- [Problem to work on]: Find the string "none" in the entries and copy each line that has it.

*** Begin section ***

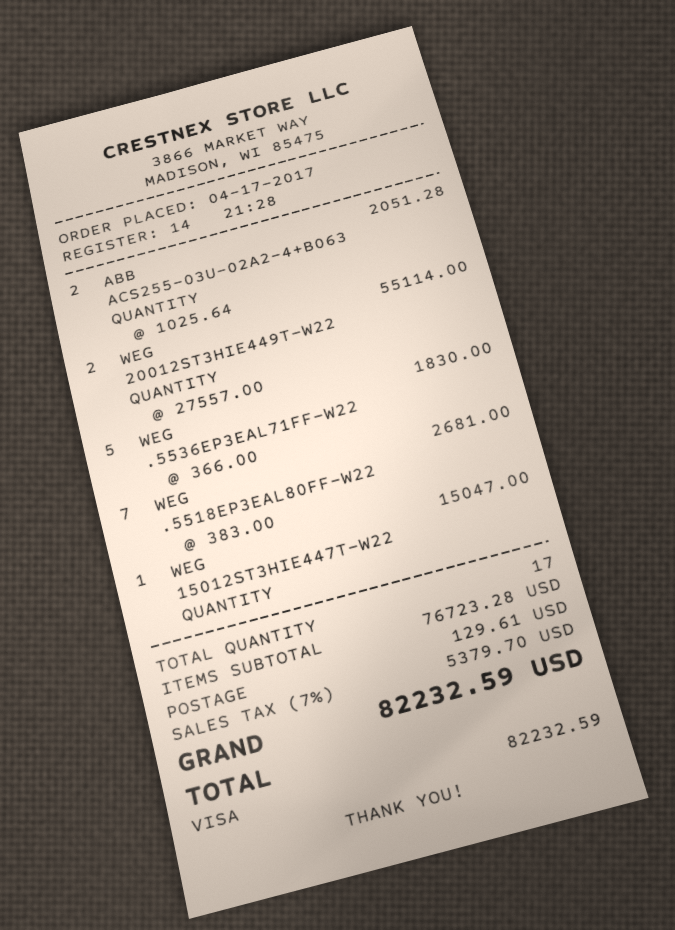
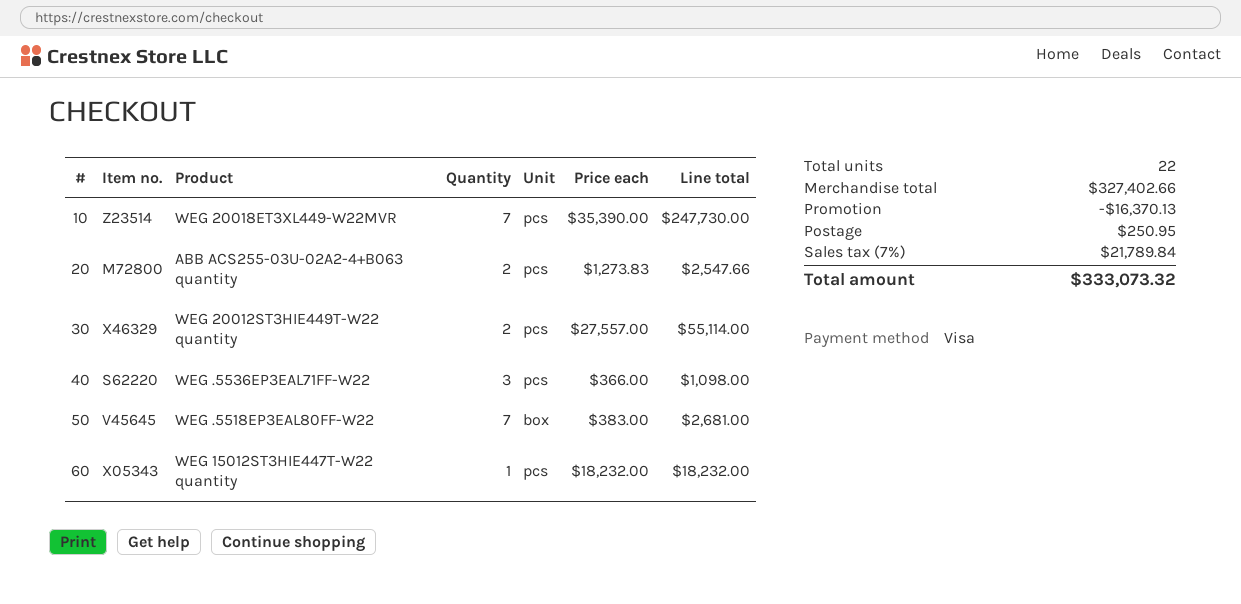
ABB ACS255-03U-02A2-4+B063 QUANTITY: 2 x 1025.64 = 2051.28 -> 2 x 1273.83 = 2547.66
WEG .5536EP3EAL71FF-W22: 5 x 366.00 = 1830.00 -> 3 x 366.00 = 1098.00
WEG 15012ST3HIE447T-W22 QUANTITY: 1 x 15047.00 = 15047.00 -> 1 x 18232.00 = 18232.00
WEG 20018ET3XL449-W22MVR: none -> 7 x 35390.00 = 247730.00
total quantity: 17 -> 22
subtotal: 76723.28 -> 327402.66
discount: none -> 16370.13
shipping: 129.61 -> 250.95
tax: 7% = 5379.70 -> 7% = 21789.84
total: 82232.59 -> 333073.32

*** End section ***

- [Answer to this task]:
WEG 20018ET3XL449-W22MVR: none -> 7 x 35390.00 = 247730.00
discount: none -> 16370.13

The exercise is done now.